Sunday, September 27, 2015

intoxicating

 So I am walking through the school halls at noon.  The sun is streaming in on the scrubbed floors.  The students are all in the lunch room and there is a happy buzz coming from that direction.  As I round the corner to the main hall,  I see a 6th grade student round the corner running at top speed in my direction.  All lean and graceful.  And then he screeches to a halt.  I look behind me to see what made him stop.  Then realize it was me.  That kids aren't supposed to run in the halls.  And I am the enforcer of that.  I see fear in his eyes and don't like that that is his reaction to me. I greet him by name and walk past him.  Today.

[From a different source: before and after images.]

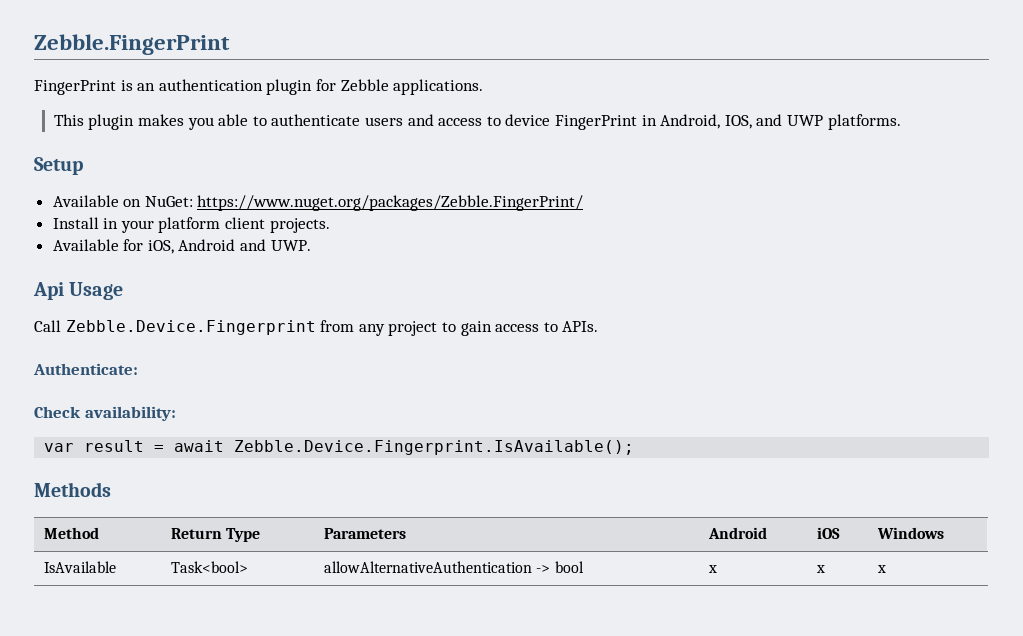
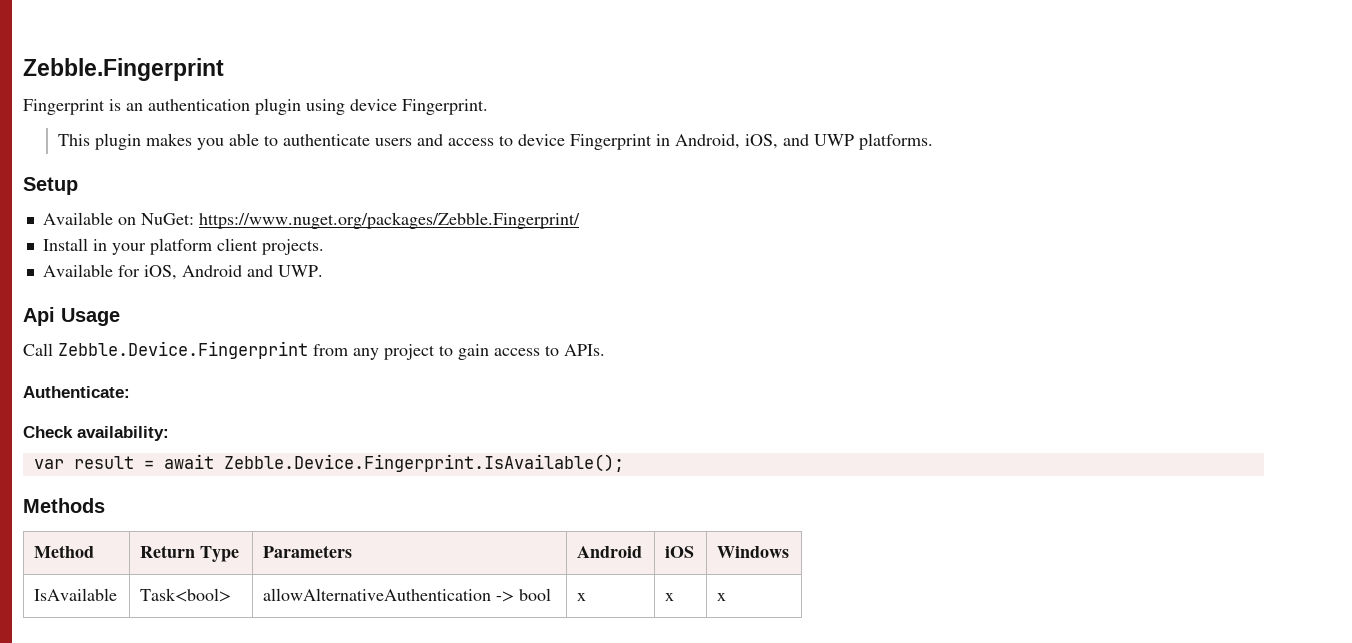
- Zebble.FingerPrint
- FingerPrint is an authentication plugin for Zebble applications.
+ Zebble.Fingerprint
+ Fingerprint is an authentication plugin using device Fingerprint.
- This plugin makes you able to authenticate users and access to device FingerPrint in Android, IOS, and UWP platforms.
+ This plugin makes you able to authenticate users and access to device Fingerprint in Android, iOS, and UWP platforms.
- Available on NuGet: https://www.nuget.org/packages/Zebble.FingerPrint/
+ Available on NuGet: https://www.nuget.org/packages/Zebble.Fingerprint/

I had no idea how much I would be disciplining in this job.
I will get called to speak to a whole class, or a group of girls, or two guys tussling on the field, or a row of wiggling 1st graders after assembly.  Speeches, concerns, expectations, raised eyebrows.  This is so not me.  I don't like being strict, or serious, or intimidating.  I don't like that when asked to speak to a student their first response is to check their skirt length or ask "what did I do wrong?" I don't like this part of principaling.

I had no idea how much I would be disciplining in this job.  
And yet I do it, day after day.  I try to make it reasonable and redemptive, building and not shaming.  But it is still hard and uncomfortable and sometimes tear inducing.  And afterwards I often flop in my principal chair and say to myself "How on earth is this your job Erin?"

I said this out loud one day to my mom and she reframed it for me.  She said "Wouldn't you rather it be you?  It could be someone angry and quick to judgement.  You love these kids and you are as gentle as you can be with them."  And that helped.  Now I try to say to myself "Erin, I'm so glad you get to meet with them right now and not some mean person with an eye for hell fire and retribution." 

It takes a lot of talking to myself to get through a day.

The dictionary defines discipline this way:  Training expected to produce a specific character or   pattern of behavior, especially training that produces moral or mental improvement:

We are all "in training" aren't we?  I hope for all of us the truth of this Simone Weil quote becomes indelibly clear.

 "Imaginary evil is romantic and varied; real evil is gloomy, monotonous, barren, boring; Imaginary good is boring; real good is always new, marvelous, intoxicating."

I also hope you don't run in the halls.